Java clone for Python term extractor topia.It will extract important keywords/key phrases from text. https://github.com/turian/topia.termextract
jtopia is a light-weight term extractor, which is domain independent in nature. jtopia uses a rule based + POS tagged based approach to find out the keywords / key phrases.
You can even tune the parameters in jtopia to get some filtered keywords / key phrases.
jtopia just throws n number of keywords from the input text. It does not rank the keyword as first or second.
The numbers in the square is just an information about the extracted term.
Hurricane Saturday Night=[1, 3]. Here 1 means the extracted keyword "Hurricane Saturday Night" has frequency 1 in the input text. The number 3 means the keyword is formed using 3 words "Hurricane", "Saturday" and "Night".
By default , jtopia is using a standard POS tagged lexicon from an english text to prove the keyword extraction strategy.So all the power of jtopia lies in the POS tagged lexicon (model/english-lexicon.txt).
If you want to expand the power of jtopia , have a look at the below points.
-
Add more POS tagged words from your domain to model/english-lexicon.txt by preserving the current form.
-
Instead of using model/english-lexicon.txt , use another POS tagger ( Stanford POS tagger / OpenNLP POS Tagger ) and make the POS output available to TermExtractor class. You can set this by passing "taggerType" to Configuration class.

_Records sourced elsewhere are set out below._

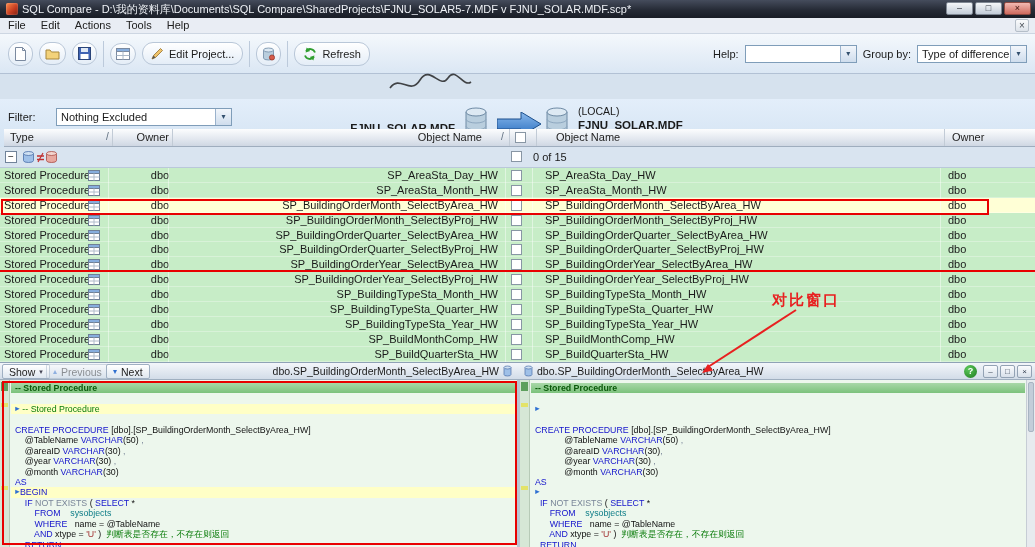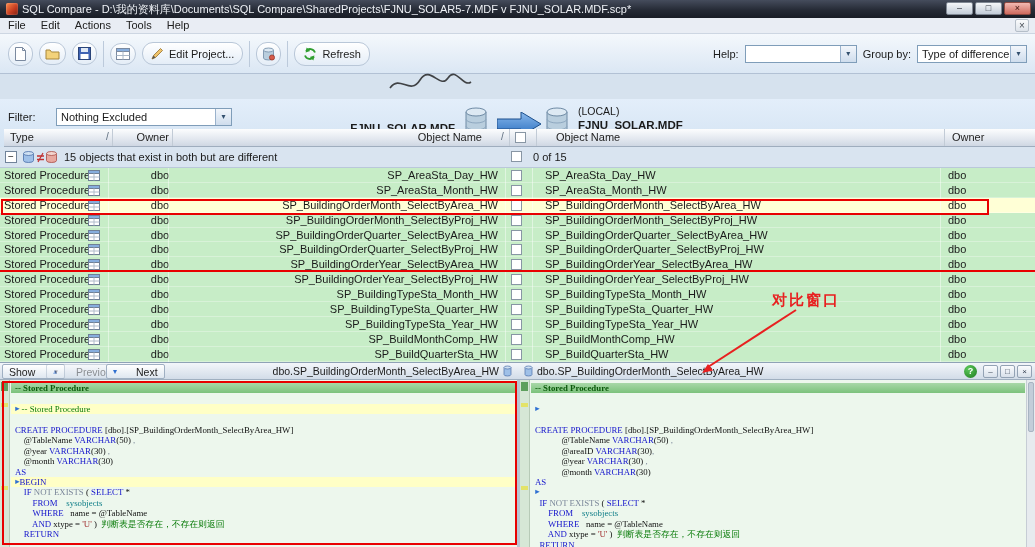--- a/index.html
+++ b/index.html
@@ -94,21 +94,21 @@
   .c-namel{left:215px;width:283px;text-align:right;}
   .c-cb{left:511px;top:2px !important;}
   .c-namer{left:545px;}
   .c-ownr{left:948px;}
   .vguide{position:absolute;top:0;height:100%;width:1px;background:rgba(255,255,255,.45);pointer-events:none;}
 
   
   .panehdr{position:absolute;left:0;top:362px;width:100%;height:18px;box-sizing:border-box;
     background:linear-gradient(#f3f6fa,#d2dce8);border-top:1px solid #8fa2b6;border-bottom:1px solid #9fafc0;}
   .panehdr > *{position:absolute;}
-  .ph-btn{top:1px;height:15px;display:inline-flex;align-items:center;gap:19px;padding:0 6px;font-size:10.5px;
+  .ph-btn{top:1px;height:15px;display:inline-flex;align-items:center;gap:4px;padding:0 6px;font-size:10.5px;
     border:1px solid #9fafc2;border-radius:2px;background:linear-gradient(#fff,#dfe7f0);color:#222;box-sizing:border-box;white-space:nowrap;}
   .ph-btn.disabled{opacity:.45;}
   .darr-inline{font-size:7px;color:#445;}
   .blue-arr{font-size:8px;color:#2f6fd0;}
   .ph-tab-left{left:270px;top:2px;width:242px;display:flex;justify-content:flex-end;align-items:center;gap:4px;font-size:10.5px;white-space:nowrap;}
   .ph-tab-right{left:524px;top:2px;display:flex;align-items:center;gap:4px;font-size:10.5px;white-space:nowrap;}
   .ph-help{left:964px;top:2px;}
   .ph-btns{right:3px;top:2px;display:flex;gap:2px;}
   .pbtn{width:15px;height:13px;font-size:8px;line-height:11px;text-align:center;border:1px solid #93a2b4;border-radius:2px;
     background:linear-gradient(#fbfcfe,#d8e0ea);color:#374354;box-sizing:border-box;}
@@ -120,21 +120,21 @@
   .pane.right{left:520px;width:515px;}
   .pane-div{position:absolute;left:517px;top:0;width:3px;height:167px;background:#b8c4d1;}
   .gutter{position:absolute;left:0;top:0;width:10px;height:167px;background:#d6e7d6;border-right:1px solid #b7cab7;box-sizing:border-box;}
   .gm{position:absolute;left:1px;width:7px;}
   .gm.head{top:2px;height:9px;background:#5ea05e;}
   .gm.a{top:23px;height:4px;background:#e3e368;}
   .gm.b{top:106px;height:4px;background:#e3e368;}
   .lines{position:absolute;left:11px;top:3px;right:0;}
   .pane.right .lines{right:10px;}
   .sline{position:relative;height:10.45px;line-height:10.45px;padding-left:4px;white-space:pre;
-    font-family:Liberation Serif, serif;font-size:8.8px;}
+    font-family:Liberation Sans, sans-serif;font-size:8.8px;}
   .amark{position:absolute;left:0;top:0;width:13px;text-align:center;color:#2e6fd2;font-size:7.5px;}
   .sline.head{background:linear-gradient(#a8d8a8,#7cc27c);font-weight:bold;}
   .sline.head .t-c{color:#0b5a0b;}
   .sline.yl{background:#ffffc6;}
   .t-k{color:#1414cc;} .t-i{color:#101010;} .t-g{color:#7a8699;}
   .t-s{color:#0d7d87;text-align:center;} .t-c{color:#0a7c0a;} .t-r{color:#a23232;}
   .vsb{position:absolute;right:0;top:0;width:9px;height:167px;background:#e7ebef;border-left:1px solid #c6cdd5;box-sizing:border-box;}
   .vsb .thumb{position:absolute;left:1px;right:1px;top:2px;height:48px;background:#c3cdd9;border:1px solid #a8b4c2;border-radius:2px;}
 
   
@@ -312,21 +312,20 @@
     <span class="g-collapse">−</span>
     <svg class="g-icons" width="38" height="15" viewBox="0 0 38 15">
         <path d="M1.5 3.5 v7 a5 2 0 0 0 10 0 v-7" fill="#9fc0e8" stroke="#4a6fa8" stroke-width=".8"></path>
         <ellipse cx="6.5" cy="3.5" rx="5" ry="2" fill="#cfe0f2" stroke="#4a6fa8" stroke-width=".8"></ellipse>
         <line x1="15" y1="6" x2="22" y2="6" stroke="#c03030" stroke-width="1.5"></line>
         <line x1="15" y1="9.5" x2="22" y2="9.5" stroke="#c03030" stroke-width="1.5"></line>
         <line x1="16" y1="12" x2="21" y2="3" stroke="#c03030" stroke-width="1.2"></line>
         <path d="M24.5 3.5 v7 a5 2 0 0 0 10 0 v-7" fill="#e8a89f" stroke="#a84a42" stroke-width=".8"></path>
         <ellipse cx="29.5" cy="3.5" rx="5" ry="2" fill="#f2d5cf" stroke="#a84a42" stroke-width=".8"></ellipse>
       </svg>
-    <span class="g-label">15 objects that exist in both but are different</span>
     <span class="cb g-cb"></span>
     <span class="g-count">0 of 15</span>
   </div>
 
   <div class="gridrows">
     <div>
         <div class="g-row">
     <span class="c-type">Stored Procedure</span>
     <svg class="c-ticon" width="12" height="11" viewBox="0 0 12 11">
             <rect x=".5" y=".5" width="11" height="10" fill="#fff" stroke="#6f8096"></rect>
@@ -558,20 +557,21 @@
         <span class="gm a"></span>
         <span class="gm b"></span>
       </div>
       <div class="lines">
           <div class="sline head"><span class="amark"></span><span class="t-c">-- Stored Procedure</span></div>
           <div class="sline"><span class="amark"></span></div>
           <div class="sline yl"><span class="amark">►</span><span class="t-i">   </span><span class="t-c">-- Stored Procedure</span></div>
           <div class="sline"><span class="amark"></span></div>
           <div class="sline"><span class="amark"></span><span class="t-k">CREATE</span><span class="t-i"> </span><span class="t-k">PROCEDURE</span><span class="t-i"> [dbo].[SP_BuildingOrderMonth_SelectByArea_HW]</span></div>
           <div class="sline"><span class="amark"></span><span class="t-i">    @TableName </span><span class="t-k">VARCHAR</span><span class="t-i">(50) </span><span class="t-g">,</span></div>
+          <div class="sline"><span class="amark"></span><span class="t-i">    @areaID </span><span class="t-k">VARCHAR</span><span class="t-i">(30) </span><span class="t-g">,</span></div>
           <div class="sline"><span class="amark"></span><span class="t-i">    @year </span><span class="t-k">VARCHAR</span><span class="t-i">(30) </span><span class="t-g">,</span></div>
           <div class="sline"><span class="amark"></span><span class="t-i">    @month </span><span class="t-k">VARCHAR</span><span class="t-i">(30)</span></div>
           <div class="sline"><span class="amark"></span><span class="t-k">AS</span></div>
           <div class="sline yl"><span class="amark">►</span><span class="t-i">  </span><span class="t-k">BEGIN</span></div>
           <div class="sline"><span class="amark"></span><span class="t-i">    </span><span class="t-k">IF</span><span class="t-g"> NOT EXISTS </span><span class="t-i">( </span><span class="t-k">SELECT</span><span class="t-i"> *</span></div>
           <div class="sline"><span class="amark"></span><span class="t-i">        </span><span class="t-k">FROM</span><span class="t-i">    </span><span class="t-s">sysobjects</span></div>
           <div class="sline"><span class="amark"></span><span class="t-i">        </span><span class="t-k">WHERE</span><span class="t-i">   name = @TableName</span></div>
           <div class="sline"><span class="amark"></span><span class="t-i">        </span><span class="t-k">AND</span><span class="t-i"> xtype = </span><span class="t-r">'U'</span><span class="t-i"> )  </span><span class="t-c">判断表是否存在，不存在则返回</span></div>
           <div class="sline"><span class="amark"></span><span class="t-i">    </span><span class="t-k">RETURN</span></div>
         </div>

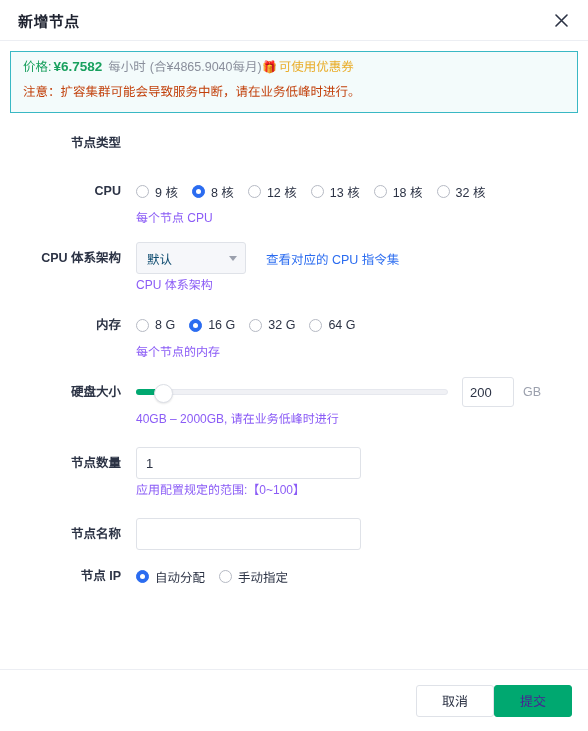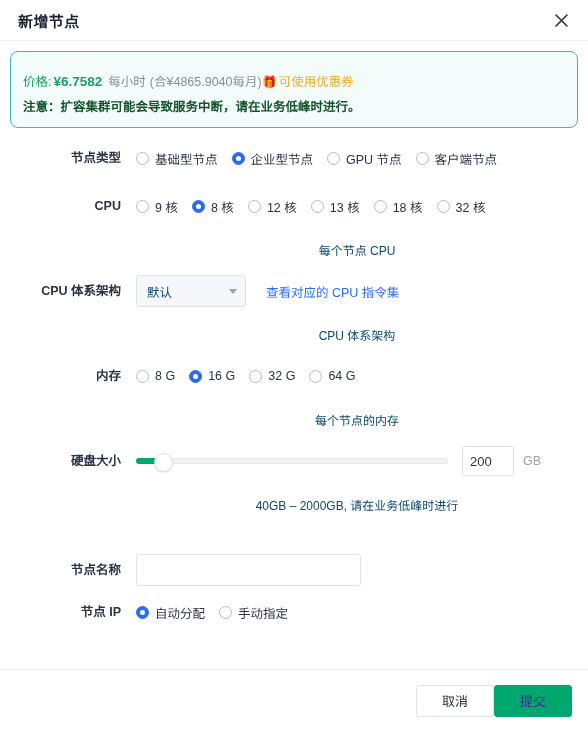--- a/index.html
+++ b/index.html
@@ -59,22 +59,22 @@
     flex: 1;
     padding: 10px 10px 0 10px;
     box-sizing: border-box;
     overflow: hidden;
   }
 
   
   .notice {
     border: 1px solid #39b8c4;
     background: #f3fbfb;
-    border-radius: 8px;
-    padding: 20px 12px 10px 12px;
+    border-radius: 0;
+    padding: 5px 12px 10px 12px;
     box-sizing: border-box;
     margin-bottom: 14px;
   }
   .notice-line {
     line-height: 20px;
     font-size: 12.5px;
     white-space: nowrap;
   }
   .notice-line + .notice-line { margin-top: 5px; }
   .price-label { color: #18a05e; }
@@ -85,21 +85,21 @@
     margin-left: 2px;
   }
   .price-unit { color: #8a8f9c; margin-left: 6px; }
   .price-month { color: #8a8f9c; margin-left: 4px; }
   .gift-icon {
     color: #e6a817;
     font-size: 12px;
     margin: 0 1px 0 1px;
   }
   .coupon-text { color: #e9ad2a; }
-  .notice-warn { color: #14532d; font-weight: bold; }
+  .notice-warn { color: #c2410c; }
 
   
   .form-row {
     display: flex;
     align-items: flex-start;
     padding-left: 8px;
   }
   .row-label {
     width: 118px;
     min-width: 118px;
@@ -115,24 +115,23 @@
     flex: 1;
     min-width: 0;
   }
   .ctrl-line {
     display: flex;
     align-items: center;
     min-height: 32px;
   }
   .hint {
     font-size: 12px;
-    color: #0c4a6e;
+    color: #8b5cf6;
     line-height: 16px;
-    margin-top: 21px;
-    text-align: center;
+    margin-top: 3px;
   }
 
   
   .radio-group { display: flex; align-items: center; flex-wrap: nowrap; }
   .radio-item {
     display: flex;
     align-items: center;
     cursor: pointer;
     margin-right: 14px;
     white-space: nowrap;
@@ -337,42 +336,20 @@
 
     <div class="notice">
       <div class="notice-line">
         <span class="price-label">价格:</span><span class="price-amount">¥6.7582</span><span class="price-unit">每小时</span><span class="price-month">(合¥4865.9040每月)</span><span class="gift-icon">🎁</span><span class="coupon-text">可使用优惠券</span>
       </div>
       <div class="notice-line notice-warn">注意：扩容集群可能会导致服务中断，请在业务低峰时进行。</div>
     </div>
 
     <div class="form-row">
       <div class="row-label">节点类型</div>
-      <div class="row-control">
-        <div class="ctrl-line">
-          <div class="radio-group">
-            <label class="radio-item">
-              <span class="radio-dot"></span>
-              <span class="radio-label">基础型节点</span>
-            </label>
-            <label class="radio-item checked">
-              <span class="radio-dot"></span>
-              <span class="radio-label">企业型节点</span>
-            </label>
-            <label class="radio-item">
-              <span class="radio-dot"></span>
-              <span class="radio-label">GPU 节点</span>
-            </label>
-            <label class="radio-item">
-              <span class="radio-dot"></span>
-              <span class="radio-label">客户端节点</span>
-            </label>
-          </div>
-        </div>
-      </div>
     </div>
 
     <div class="gap-md"></div>
 
     <div class="form-row">
       <div class="row-label">CPU</div>
       <div class="row-control">
         <div class="ctrl-line">
           <div class="radio-group">
             <label class="radio-item">
@@ -464,20 +441,29 @@
           </div>
           <input class="num-input" type="text" value="200" style="">
           <span class="unit">GB</span>
         </div>
         <div class="hint">40GB – 2000GB, 请在业务低峰时进行</div>
       </div>
     </div>
 
     <div class="gap-lg"></div>
 
+    <div class="form-row">
+      <div class="row-label">节点数量</div>
+      <div class="row-control">
+        <div class="ctrl-line">
+          <input class="text-input" type="text" value="1" style="">
+        </div>
+        <div class="hint">应用配置规定的范围:【0~100】</div>
+      </div>
+    </div>
 
     <div class="gap-lg"></div>
 
     <div class="form-row">
       <div class="row-label">节点名称</div>
       <div class="row-control">
         <div class="ctrl-line">
           <input class="text-input" type="text" placeholder="" style="">
         </div>
       </div>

The values are "default","openNLP" or "stanford".
- You can change the extracted terms output using the TermsFilter class.There are two parameters (singleStrengthMinOccur and noLimitStrength) which filters the extracted jtopia output according to the parameters.
You can set this filters in TermsExtractor class as TermsFilter termsFilter = new TermsFilter(3, 2); Thease values (3,2) i set by default.
This act as a fine tuning parameter in the post processing phase of jtopia.Here what jtopia does is clean the possible junk keywords from the entire extracted keyword set by applying these filter parameters. Nobody wants keyword explosion from an input text , instead every one wants maximum tuned feasible keywords.
- If you are dealing short text , then apply singleStrengthMinOccur,noLimitStrength to minimum will give you maximum possible keywords from the text.
- If you are dealing large text then apply singleStrengthMinOccur, noLimitStrength to a feasible maximum to chop out all the unwanted junk keywords, which gives you minimum keywords which are best suited for the text.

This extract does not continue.